26 Jun 2009

Discover the personal testimonies of the naval campaign to suppress the Atlantic slave trade in the nineteenth-century

Following the abolition of the British slave trade in 1807, a Royal Navy squadron was stationed off the West African coast to intercept and capture slaving vessels of other nations. My PhD is exploring the personal testimonies of the naval campaign to suppress the Atlantic slave trade in the nineteenth-century. This research is part of an AHRC-funded collaborative project between the National Maritime Museum and the Wilberforce Institute for the study of Slavery and Emancipation (WISE) at the University of Hull. One of the many benefits of working in collaboration with the NMM is the access to its naval collections. The Caird Library holds a number of records of anti-slavery service, such as this watercolour by Captain Henry Need of HMS Linnet, depicting the capture of a slaver in the Rio Ponga in 1853. 
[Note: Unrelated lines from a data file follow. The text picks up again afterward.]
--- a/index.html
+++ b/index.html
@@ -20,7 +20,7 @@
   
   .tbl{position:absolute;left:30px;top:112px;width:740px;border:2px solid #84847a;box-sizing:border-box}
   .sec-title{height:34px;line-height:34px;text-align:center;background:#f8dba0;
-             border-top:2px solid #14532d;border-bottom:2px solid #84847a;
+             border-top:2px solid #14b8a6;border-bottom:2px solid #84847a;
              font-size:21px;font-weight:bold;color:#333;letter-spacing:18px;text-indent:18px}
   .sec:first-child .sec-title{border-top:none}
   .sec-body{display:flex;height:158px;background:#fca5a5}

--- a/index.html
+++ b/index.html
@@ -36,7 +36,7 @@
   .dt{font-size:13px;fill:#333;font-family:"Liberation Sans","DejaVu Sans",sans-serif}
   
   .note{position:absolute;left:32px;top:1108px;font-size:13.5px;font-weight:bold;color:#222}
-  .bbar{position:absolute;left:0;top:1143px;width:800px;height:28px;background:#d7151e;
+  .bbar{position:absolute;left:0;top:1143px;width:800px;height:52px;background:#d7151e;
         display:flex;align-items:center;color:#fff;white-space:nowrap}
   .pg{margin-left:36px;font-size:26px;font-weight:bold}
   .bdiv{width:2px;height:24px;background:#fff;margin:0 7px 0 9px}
'Capture of a Slaver, the Brigantine Paulina, 30th April 1853'. Watercolour by Captain Henry Need of HMS Linnet, National Maritime Museum (ART/10)

Employment on the anti-slavery patrols was unpopular due to the West African climate and the high risk of disease and violence (West Africa was commonly known as the 'white man's grave'). Added to this was the emotional trauma of the nature of service. One area I am investigating is the extent to which naval personnel believed in the anti-slavery cause. Finding themselves on the frontline of Britain's relations with Africa, their narratives are valuable as ways to investigate and understand attitudes and anxieties about the slave trade and slavery. Sir George Ralph Collier was the first Commodore of the West Africa squadron, and a convinced abolitionist. In a report to the Admiralty in 1819, Collier wrote passionately of how the slave trade 'is more horrible than those who have not had the misfortune to witness it can believe, indeed no description I could give would convey a true picture of its baseness and atrocity'. Lieutenant Francis Meynell painted this scene of enslaved Africans on a captured slaver in 1846, and his letters home revealed how he was affected by his experiences. He described conditions on HM Sloop Albatros after taking on board the Africans: 'We lost on the voyage 150 slaves three or four dying every day ... It's a very horrible business this slave trade.' 
 

'Slaves below deck', c. 1846. Watercolour by Lt. Francis Meynell, National Maritime Museum (MEY/2) These and other naval stories of suppression reveal profound emotions in those engaged in the service: of sympathy and humanity but also tensions regarding the ambiguities of freedom, and their own struggles for survival on the African coast.